Ich nahm Anlauf, sprang in die Höhe und drückte die Klinke herunter. Die Tür öffnete sich. Ich konnte sofort sehen, was sich da tat.
Es waren die beiden Menschen, die gerade mehrere Kisten herein brachten. Die anderen drei Katzen der Wohngemeinschaft liefen immer wieder neugierig hin und her.
Ich atmete auf. Kein Einbrecher. Nicht, dass ich Angst gehabt hätte, aber so musste ich mir nicht in einem schnellen Kampf die Pfoten schmutzig machen.
Sie brachten die Kartons herein. In mir keimte bereits die Hoffnung auf neues Spielzeug, dass ich mit der Kraft meiner Krallen zerfetzen durfte. Doch die Freude währte nur sehr kurz.
Im Innern der Kartons befanden sich, wie ich Sekunden später feststellen musste, Fitnessgeräte. Es waren verdammte Fitnessgeräte für Katzen.

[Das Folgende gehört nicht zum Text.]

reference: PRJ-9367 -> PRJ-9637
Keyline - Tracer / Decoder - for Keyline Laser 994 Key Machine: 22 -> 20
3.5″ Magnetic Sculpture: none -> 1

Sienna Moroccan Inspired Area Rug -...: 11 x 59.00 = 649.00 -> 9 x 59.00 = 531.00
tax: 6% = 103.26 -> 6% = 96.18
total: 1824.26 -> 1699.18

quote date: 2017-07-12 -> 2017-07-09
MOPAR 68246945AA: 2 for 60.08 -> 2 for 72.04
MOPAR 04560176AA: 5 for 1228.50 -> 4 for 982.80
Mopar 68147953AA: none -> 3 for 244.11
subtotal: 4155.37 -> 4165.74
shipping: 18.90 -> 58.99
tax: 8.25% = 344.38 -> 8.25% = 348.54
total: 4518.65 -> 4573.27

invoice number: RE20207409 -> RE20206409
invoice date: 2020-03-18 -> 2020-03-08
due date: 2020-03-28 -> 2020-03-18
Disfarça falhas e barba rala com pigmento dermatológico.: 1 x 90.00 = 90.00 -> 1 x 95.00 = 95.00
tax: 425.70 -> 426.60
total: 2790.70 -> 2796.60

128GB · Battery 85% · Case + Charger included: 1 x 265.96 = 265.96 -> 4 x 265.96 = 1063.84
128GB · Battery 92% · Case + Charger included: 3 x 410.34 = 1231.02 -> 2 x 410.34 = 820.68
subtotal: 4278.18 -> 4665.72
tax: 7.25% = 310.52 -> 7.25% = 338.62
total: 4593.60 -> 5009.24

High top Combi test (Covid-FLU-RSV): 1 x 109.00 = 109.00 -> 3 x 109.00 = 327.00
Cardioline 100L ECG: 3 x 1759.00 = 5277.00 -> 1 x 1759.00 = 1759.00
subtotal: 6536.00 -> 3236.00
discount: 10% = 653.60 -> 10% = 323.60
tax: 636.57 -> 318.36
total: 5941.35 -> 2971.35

Wer kam nur auf so eine dämliche Idee?
Meine felligen Mitbewohner waren natürlich sofort begeistert. Alles verdammte Verräter.
Lord Schweinenase war der erste, der damit begann, seine Muskeln zu stählen. Die Mini-Mietze führte eindrücklich vor, dass ihr Körper kein Training brauchte, denn sie wirbelte die Kartons durcheinander und raste ungebremst durch die Pappe, die danach aussah, als hätte jemand die Silhouette einer Katze heraus geschnitten. Selbst der sonst so ängstliche Bengale saß bereits auf dem ersten Trainingsgerät und probierte aus, wozu seine vier Beine zu gebrauchen waren.
»Ihr seid Gott verdammte Verräter!«, schnauzte ich sie an. »Das habt ihr mit Absicht gemacht!«
Meine Beschwerden wurden nicht erhört. Die Frau schnappte mich mit ihren Händen, setzte mich auf ein weiteres der Geräte und achtete penibel darauf, dass ich meine Übungen machte.
Du kannst dir sicherlich vorstellen, dass ich das Gefühl bekam, sterben zu müssen. Ich hasste Sport. Jetzt hasste ich ihn sogar noch mehr.